Buenos
Aires 420
Sentado al
borde de la silla, Abásolo está efectivamente solo. El torso grueso por los
años se inclina, aún recto por el orgullo, para sostenerse con los codos
apoyados en las piernas; los pies están separados y bien plantados como si estuviese
abordo, siempre en esos zapatones de seguridad que sigue usando aunque nada
imprevisto pueda ya caer sobre su capellada.
La silla es
blanca, ordinaria, de plástico, y se supone que de jardín, pero es suya en ese
lugar donde no hay siquiera posibilidad de imaginar un jardín. Está en el único
rincón de ese corredor: contra la pared y pegada al mostrador del fondo que
dobla hacia fuera del local, a poco de ojos que no lo ven, perdidos como están
mirando hacia adentro, hacia lo que queda de Abásolo.
El mundo
está a la derecha del hombre.
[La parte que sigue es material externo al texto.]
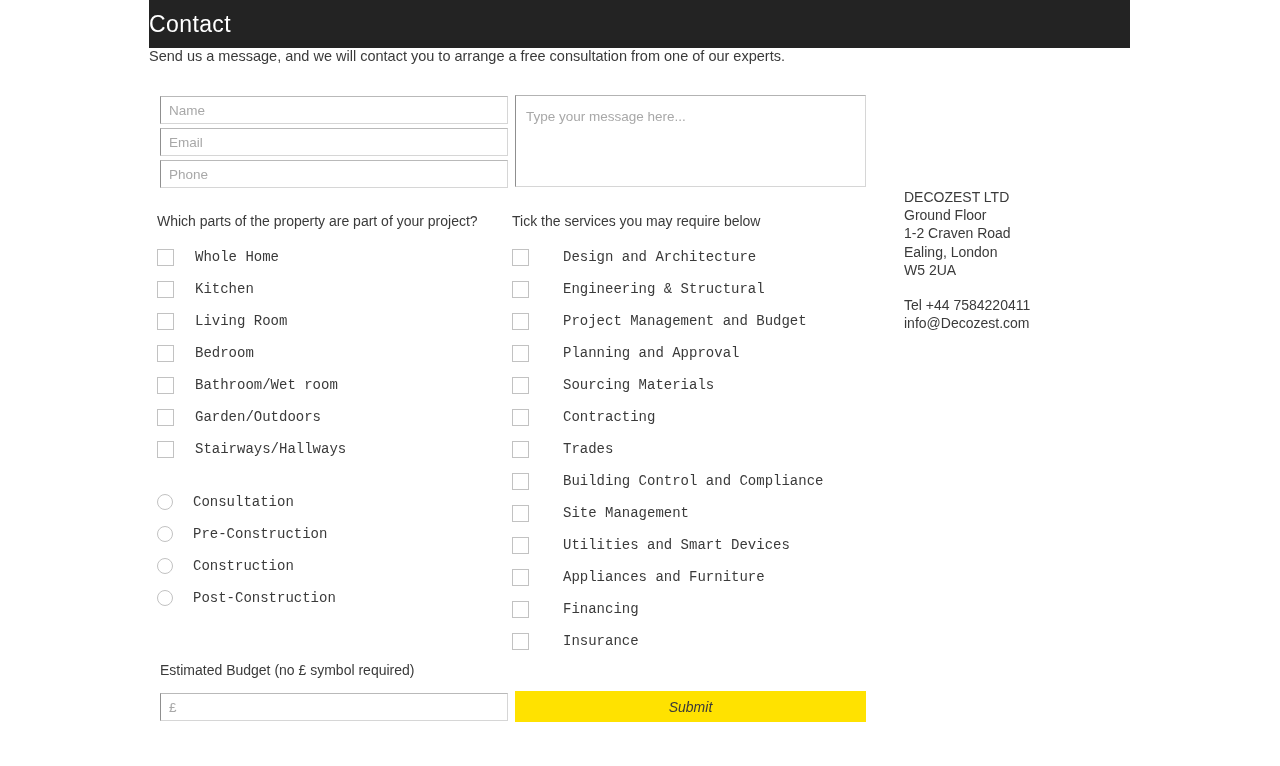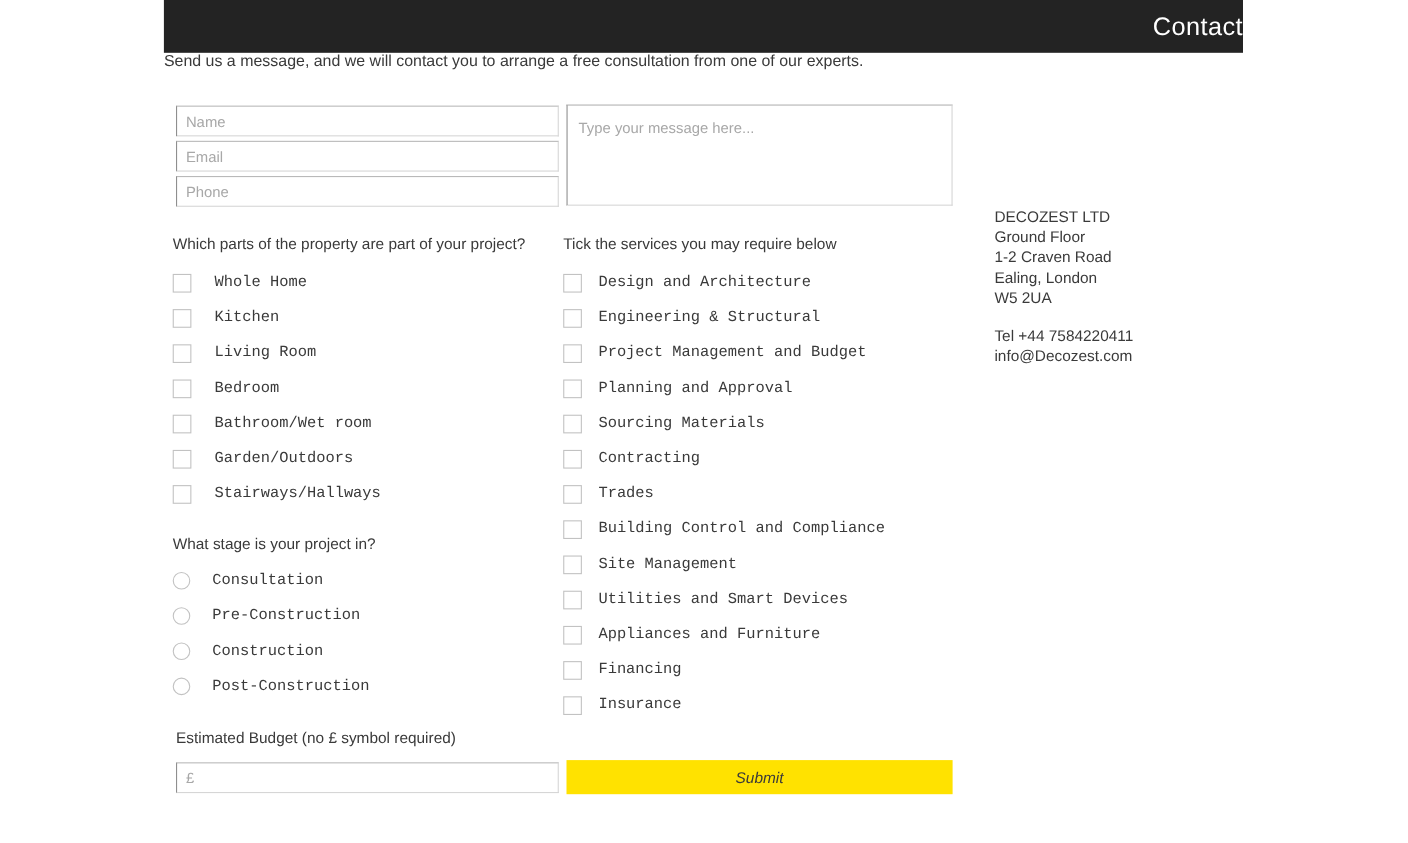"Contact" .header-band { justify-content: flex-end -> flex-start }
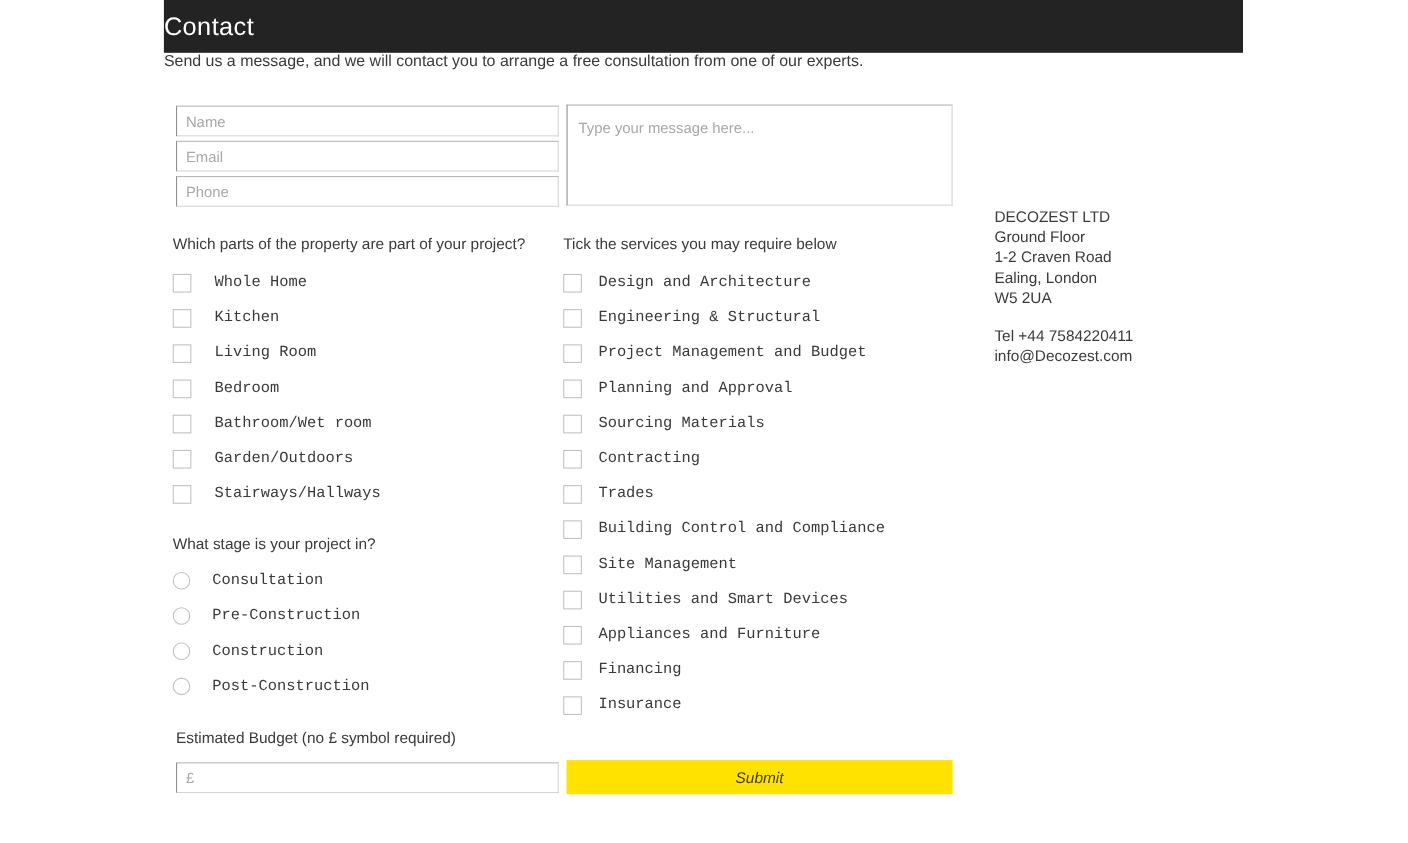"Design and Architecture" .col-right .opt-label { margin-left: 15px -> 34px }
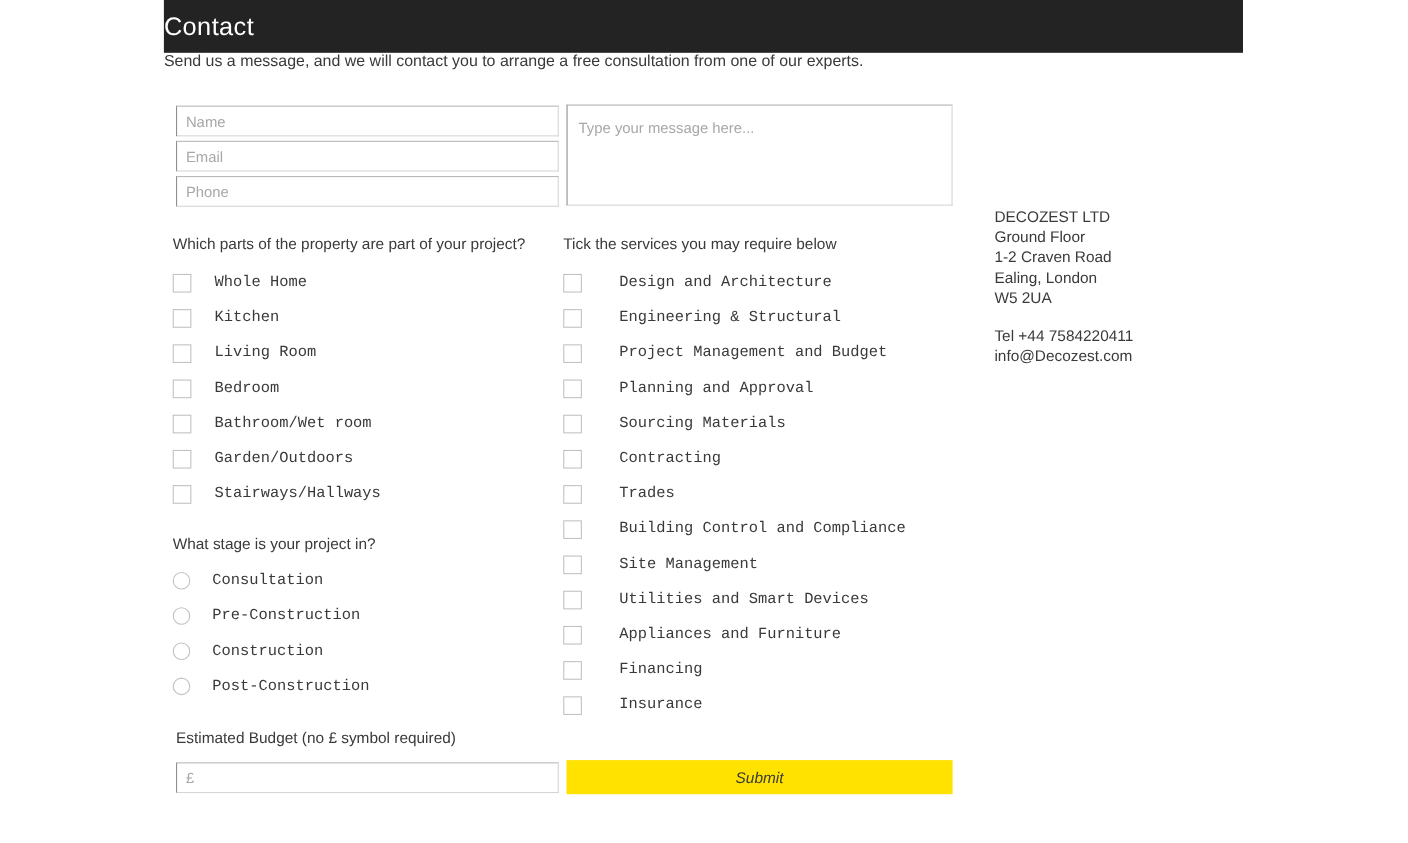"What stage is your project" div.grp-heading { html: <div>What stage is your project in?</div> -> none }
Allí lleva el tramo largo del mostrador, que se
pierde hacia la puerta de ese comercio angosto pero que no es estrecho para
ninguno de los hombres que se ocupan de un vino, de conversación ociosa de
boliche y que se paran en vano en la puerta, porque ninguno quiere realmente
estar en la calle.
Afuera está
oscuro y desierto, como se supone que debe ser Ciudad Vieja a esa hora, y la
luz del comercio se derrama sobre la calle, recortando como una linterna mágica
las figuras paradas sin un argumento que las mueva.
El hombre
sabe de esas figuras sin mirarlas. A veces está pensando cuando le daba órdenes
a gente como esa, y su pupila voltea a la puerta en el mismo momento de
parpadear, de modo que habría que estar observándolo para saber que miró. Esa
es la mirada de los rateros y de los capataces descuidistas de la pereza ajena.
Para aprender a mirar así es que perdió el nombre, por razones del respeto
debido, y sólo fue un apellido toda su vida, y ahora que ya no manda es, si algo,
sólo “el viejo” para esos hombres que quisiera mandar más no sea una vez. Por
extrañar esa autoridad sobre el par de muchachos a un metro suyo y sobre los
tres hombres de palabra morosa de la puerta, él no es nada allí más que el
viejo que ocupa la silla del rincón del fondo.
Es absurdo,
pero entre tanto hombre al que sólo espera la soledad de una pieza en los
alrededores, él se las arregló para aislarse en la necedad de un pasado sin
consecuencias. Eso es lo que ve cuando mira hacia adentro, la cabeza erguida
hacia la nada de ese tramo del mostrador al que nadie podrá arrimarse porque él
está allí las horas largas, más no sea molestando ese poco. Lo único que mueve
es su mano derecha, que empuña un llavero con el que le da latigazos de su
única llave a la palma izquierda. Lo hace cada tanto y la llave queda dormida
en su palma abierta como una cachetada hacia el resto del mundo, para que se
vea que él tiene otro lugar para ir.